## Exercise objective
If a record holds a picture, drop the picture and copy everything else exactly.
[Opening Extracted information section]
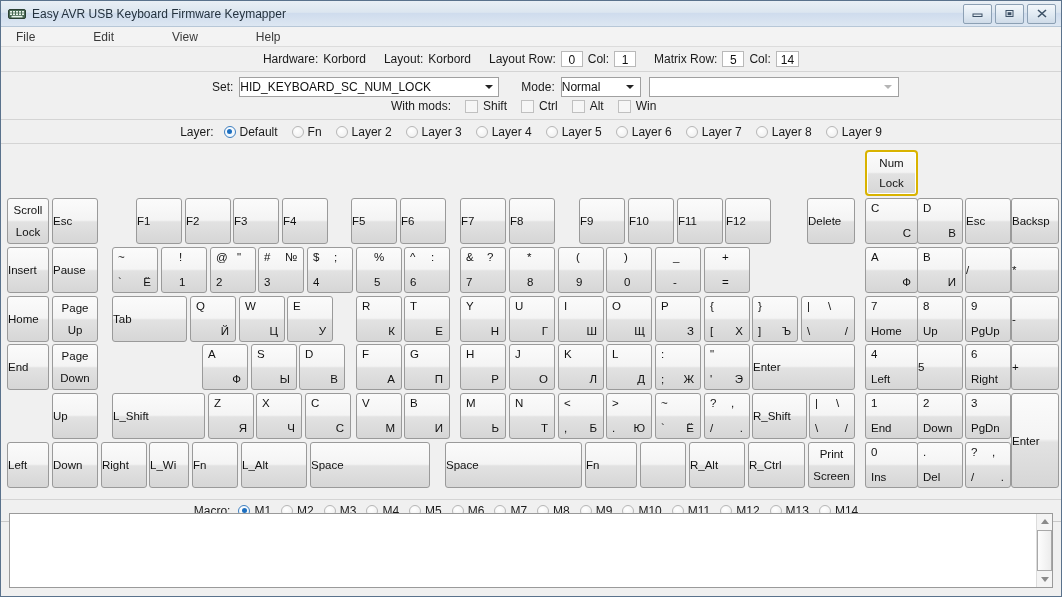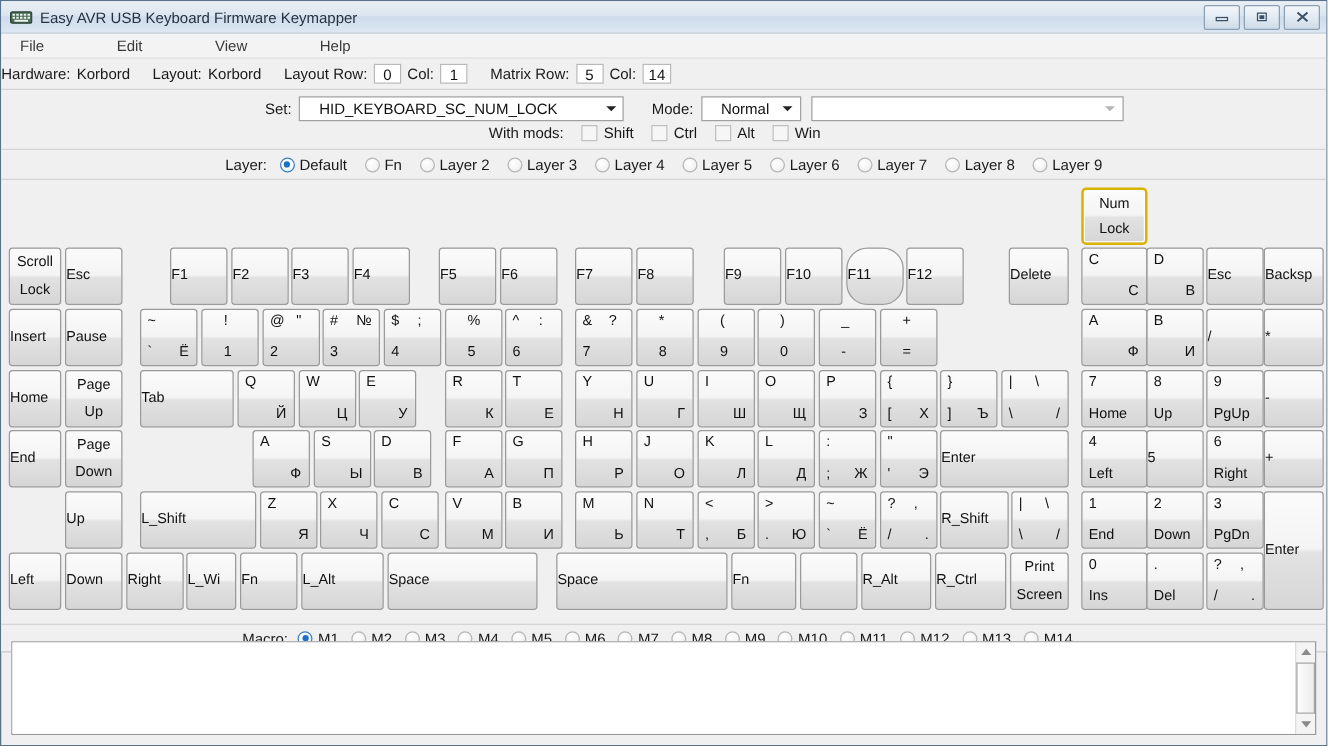--- a/index.html
+++ b/index.html
@@ -30,7 +30,7 @@
   .menubar span{padding:2px 9px;font-size:12px;color:#3a3a3a;}
 
   
-  .infobar{height:25px;display:flex;align-items:center;justify-content:flex-start;gap:0;
+  .infobar{height:25px;display:flex;align-items:center;justify-content:center;gap:0;
            background:#f0f0f0;border-bottom:1px solid #d4d4d4;box-sizing:border-box;}
   .lbl{font-size:12px;color:#1a1a1a;}
   .grp{display:flex;align-items:center;gap:5px;margin-right:18px;}

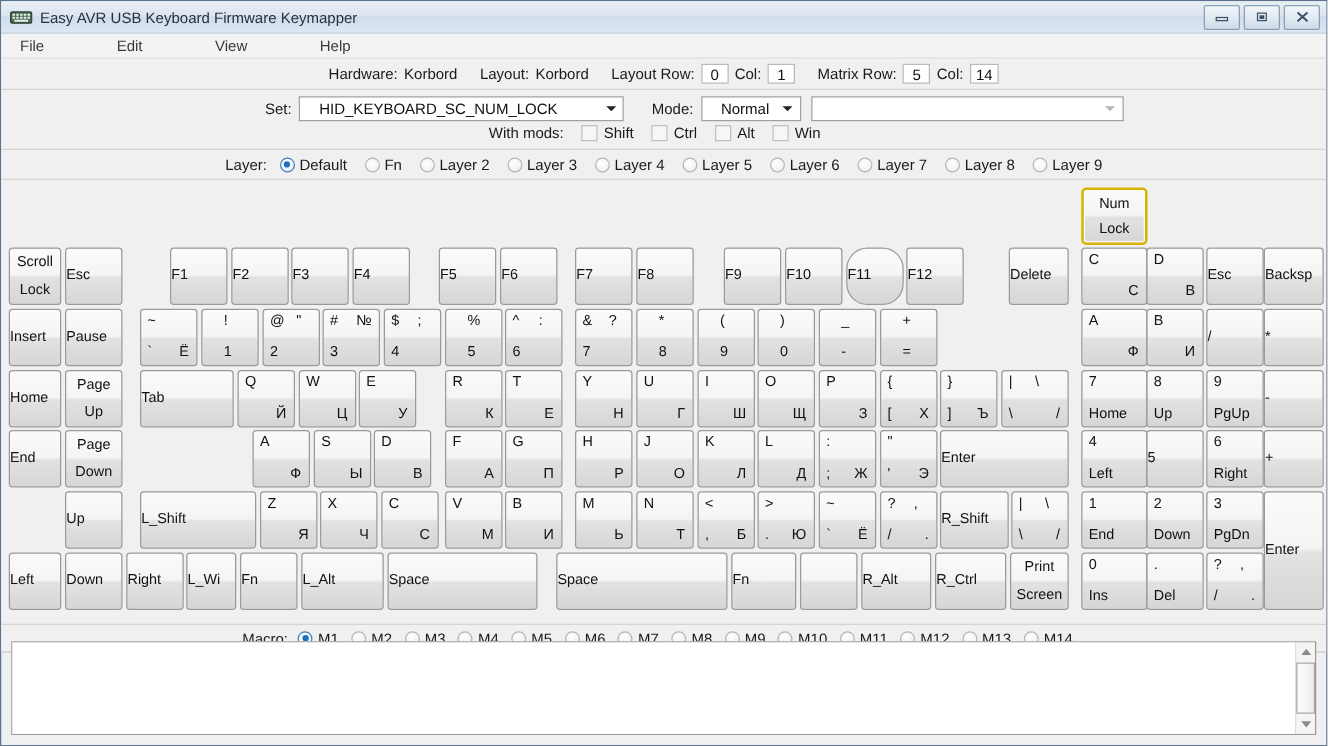--- a/index.html
+++ b/index.html
@@ -44,7 +44,7 @@
   .row1{display:flex;align-items:center;position:absolute;top:5px;left:185px;right:8px;margin-left:26px;}
   .row2{display:flex;align-items:center;position:absolute;top:27px;left:390px;}
   .combo{height:20px;border:1px solid #a0a0a0;background:#fff;display:flex;align-items:center;
-         padding:0 2px 0 15px;box-sizing:border-box;font-size:12px;}
+         padding:0 2px 0 0;box-sizing:border-box;font-size:12px;}
   .combo .cval{flex:1;white-space:nowrap;overflow:hidden;}
   .arrowbox{width:15px;height:18px;display:flex;align-items:center;justify-content:center;}
   .caret{width:0;height:0;border-left:4px solid transparent;border-right:4px solid transparent;

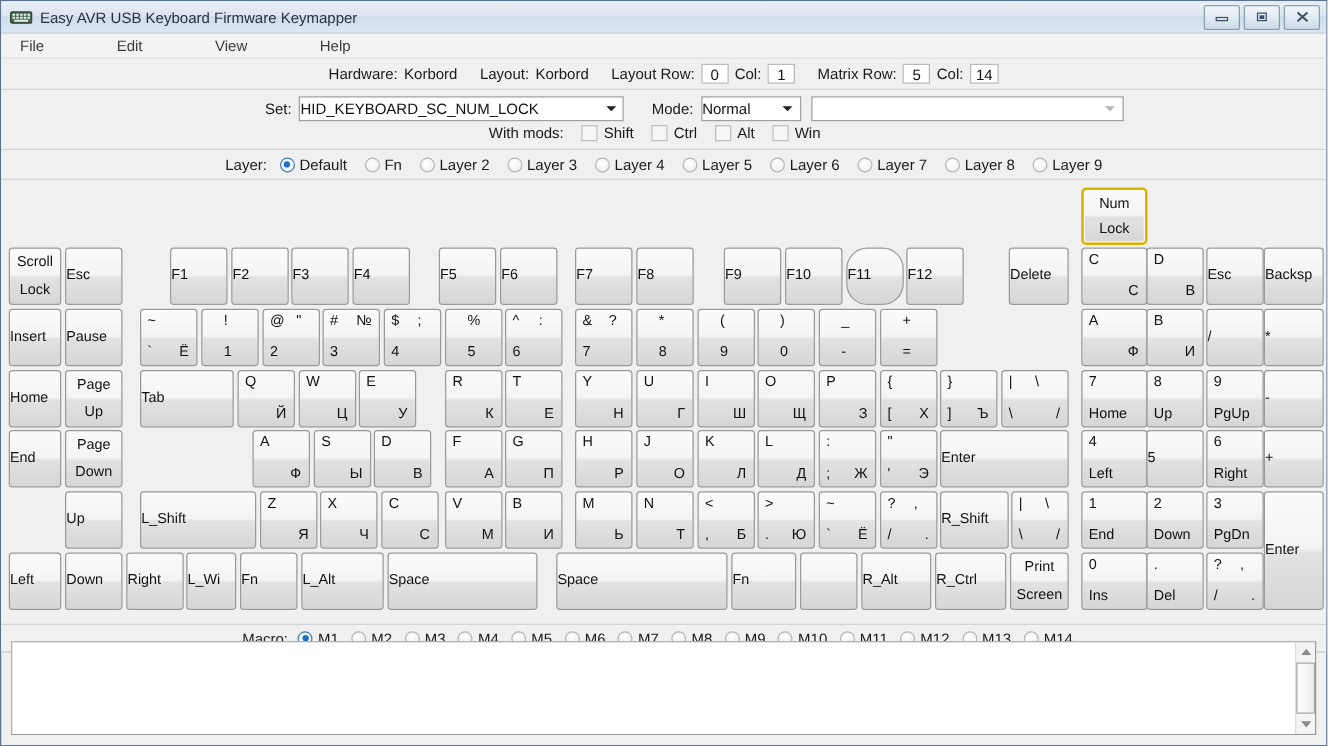--- a/index.html
+++ b/index.html
@@ -301,7 +301,7 @@
       <div class="key" style="left: 627px; top: 54px; width: 46px; height: 46px;">
         <span class="one">F10</span>
       </div>
-      <div class="key" style="left: 676px; top: 54px; width: 46px; height: 46px; border-radius: 17px;">
+      <div class="key" style="left: 676px; top: 54px; width: 46px; height: 46px;">
         <span class="one">F11</span>
       </div>
       <div class="key" style="left: 724px; top: 54px; width: 46px; height: 46px;">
[Closing Extracted information section]
## Finished exercise
--- a/index.html
+++ b/index.html
@@ -30,7 +30,7 @@
   .menubar span{padding:2px 9px;font-size:12px;color:#3a3a3a;}
 
   
-  .infobar{height:25px;display:flex;align-items:center;justify-content:flex-start;gap:0;
+  .infobar{height:25px;display:flex;align-items:center;justify-content:center;gap:0;
            background:#f0f0f0;border-bottom:1px solid #d4d4d4;box-sizing:border-box;}
   .lbl{font-size:12px;color:#1a1a1a;}
   .grp{display:flex;align-items:center;gap:5px;margin-right:18px;}

--- a/index.html
+++ b/index.html
@@ -44,7 +44,7 @@
   .row1{display:flex;align-items:center;position:absolute;top:5px;left:185px;right:8px;margin-left:26px;}
   .row2{display:flex;align-items:center;position:absolute;top:27px;left:390px;}
   .combo{height:20px;border:1px solid #a0a0a0;background:#fff;display:flex;align-items:center;
-         padding:0 2px 0 15px;box-sizing:border-box;font-size:12px;}
+         padding:0 2px 0 0;box-sizing:border-box;font-size:12px;}
   .combo .cval{flex:1;white-space:nowrap;overflow:hidden;}
   .arrowbox{width:15px;height:18px;display:flex;align-items:center;justify-content:center;}
   .caret{width:0;height:0;border-left:4px solid transparent;border-right:4px solid transparent;

--- a/index.html
+++ b/index.html
@@ -301,7 +301,7 @@
       <div class="key" style="left: 627px; top: 54px; width: 46px; height: 46px;">
         <span class="one">F10</span>
       </div>
-      <div class="key" style="left: 676px; top: 54px; width: 46px; height: 46px; border-radius: 17px;">
+      <div class="key" style="left: 676px; top: 54px; width: 46px; height: 46px;">
         <span class="one">F11</span>
       </div>
       <div class="key" style="left: 724px; top: 54px; width: 46px; height: 46px;">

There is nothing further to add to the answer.